Marshall Medoff: I used to run out to-- Walden, which wasn't that far away.

Lesley Stahl: You mean Walden Pond?

Marshall Medoff: Yeah.

Lesley Stahl: Thoreau?

Marshall Medoff: Yeah.

Lesley Stahl: Okay.

Marshall Medoff: What I thought was, the reason people were failing is they were trying to overcome nature instead of working with it.

He knew that there's a lot of energy in plant life. It's in the form of sugar molecules that once accessed can be converted into transportation fuel. The key word is "access." This sugar is nearly impossible to extract cheaply and cleanly since it is locked tightly inside the plant's cellulose, the main part of a plant's cellular walls. What's so tantalizing is that sugar-rich cellulose is the most abundant biological material on earth.

Marshall Medoff: Cellulose is everywhere. I mean, there's just so much cellulose in the world and nobody had managed to use any of it. Couldn't get at it.
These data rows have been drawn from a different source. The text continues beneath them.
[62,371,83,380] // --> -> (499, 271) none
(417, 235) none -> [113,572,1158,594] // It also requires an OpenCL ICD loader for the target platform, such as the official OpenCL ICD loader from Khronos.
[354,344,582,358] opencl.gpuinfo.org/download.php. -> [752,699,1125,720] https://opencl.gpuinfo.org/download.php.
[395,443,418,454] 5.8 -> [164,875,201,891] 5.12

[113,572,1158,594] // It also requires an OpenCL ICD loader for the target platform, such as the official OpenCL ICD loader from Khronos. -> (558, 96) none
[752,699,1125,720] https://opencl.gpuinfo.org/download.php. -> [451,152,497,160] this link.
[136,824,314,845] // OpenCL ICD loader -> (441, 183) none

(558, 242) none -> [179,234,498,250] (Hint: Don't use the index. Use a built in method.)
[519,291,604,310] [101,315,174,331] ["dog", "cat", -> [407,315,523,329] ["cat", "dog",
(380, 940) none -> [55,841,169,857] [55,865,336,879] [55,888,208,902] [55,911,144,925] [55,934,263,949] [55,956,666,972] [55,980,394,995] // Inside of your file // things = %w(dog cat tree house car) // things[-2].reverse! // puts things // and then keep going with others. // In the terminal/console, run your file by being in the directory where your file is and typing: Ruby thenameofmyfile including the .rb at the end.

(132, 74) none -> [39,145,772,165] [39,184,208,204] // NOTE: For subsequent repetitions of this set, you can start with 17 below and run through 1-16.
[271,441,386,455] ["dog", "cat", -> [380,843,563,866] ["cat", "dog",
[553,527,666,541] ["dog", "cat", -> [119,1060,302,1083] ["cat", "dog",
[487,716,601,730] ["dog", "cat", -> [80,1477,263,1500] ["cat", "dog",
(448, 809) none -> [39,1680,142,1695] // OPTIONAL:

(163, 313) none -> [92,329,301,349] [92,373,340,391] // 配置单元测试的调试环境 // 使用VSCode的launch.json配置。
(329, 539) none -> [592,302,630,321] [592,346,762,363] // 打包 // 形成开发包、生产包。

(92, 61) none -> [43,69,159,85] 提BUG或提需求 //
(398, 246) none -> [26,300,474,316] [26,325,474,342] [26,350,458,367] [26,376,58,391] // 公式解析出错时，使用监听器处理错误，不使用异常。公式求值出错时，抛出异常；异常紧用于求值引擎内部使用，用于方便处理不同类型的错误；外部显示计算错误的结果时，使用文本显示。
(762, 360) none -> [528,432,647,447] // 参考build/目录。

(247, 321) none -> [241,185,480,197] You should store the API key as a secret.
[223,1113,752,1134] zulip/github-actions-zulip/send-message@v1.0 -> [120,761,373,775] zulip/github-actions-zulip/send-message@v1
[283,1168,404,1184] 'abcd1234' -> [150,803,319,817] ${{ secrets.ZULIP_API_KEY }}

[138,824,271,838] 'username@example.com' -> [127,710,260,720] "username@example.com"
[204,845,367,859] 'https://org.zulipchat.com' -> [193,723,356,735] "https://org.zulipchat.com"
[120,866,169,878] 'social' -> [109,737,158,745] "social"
Lesley Stahl: So that was your target.

Marshall Medoff: That was my target. So, once I decided to do that, I said, "Wow, if I can break through this, we can increase the resources of the world maybe by a third or more." Who knows?

To figure out how to break through cellulose to get at the sugars, Marshall Medoff did something that most of us wouldn't dream of: he buried himself away in seclusion for more than 15 years in a garage at a storage facility in the middle of nowhere.